Task to carry out: Would you write out the entries again, exactly as they are, but without images?

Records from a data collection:
= = = = =
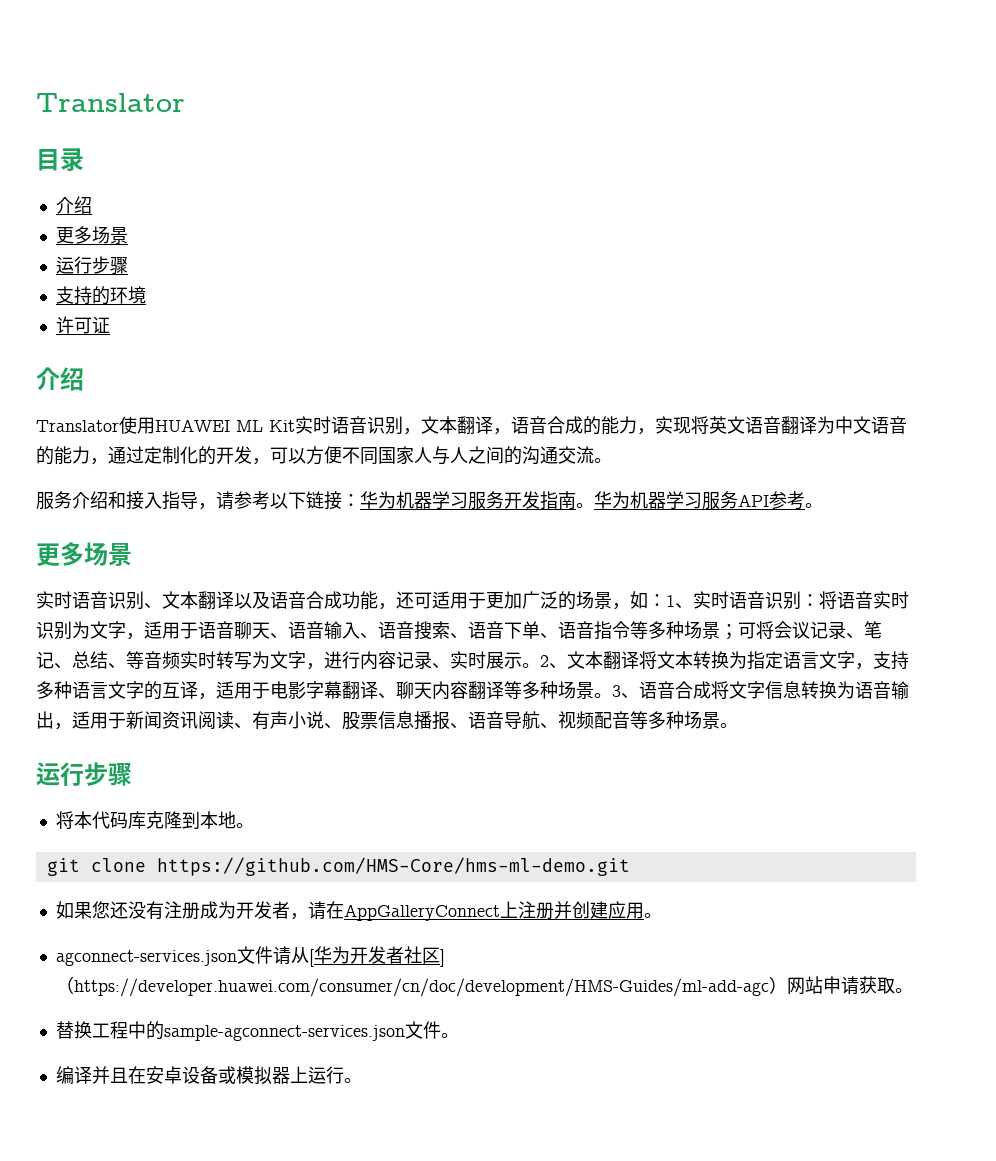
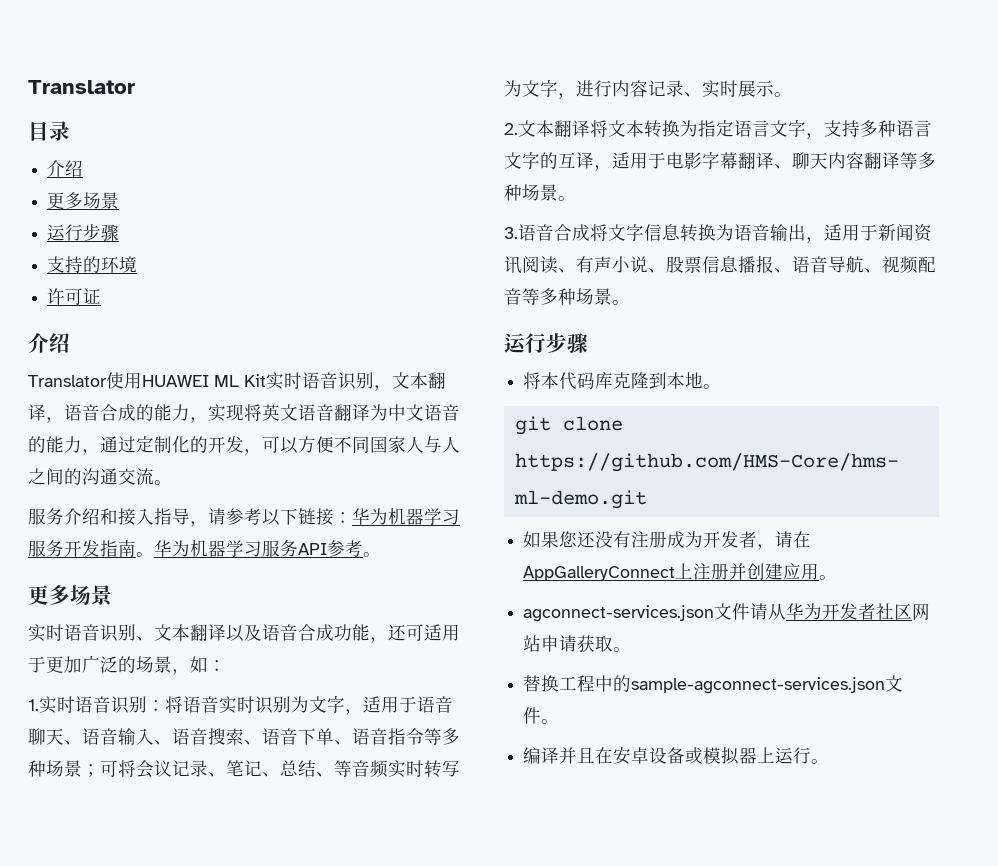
[666,595,693,609] 1、 -> [28,699,39,711] // 1.
[540,655,567,669] 2、 -> [504,123,518,135] // 2.
[612,685,639,699] 3、 -> [504,227,518,239] // 3.
[308,949,314,967] [ -> (787, 611) none
[439,949,445,967] [55,976,787,997] ]（https://developer.huawei.com/consumer/cn/doc/development/HMS-Guides/ml-add-agc） -> (913, 611) none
= = = = =
Solution to this task:
[666,595,693,609] 1、 -> [28,699,39,711] // 1.
[540,655,567,669] 2、 -> [504,123,518,135] // 2.
[612,685,639,699] 3、 -> [504,227,518,239] // 3.
[308,949,314,967] [ -> (787, 611) none
[439,949,445,967] [55,976,787,997] ]（https://developer.huawei.com/consumer/cn/doc/development/HMS-Guides/ml-add-agc） -> (913, 611) none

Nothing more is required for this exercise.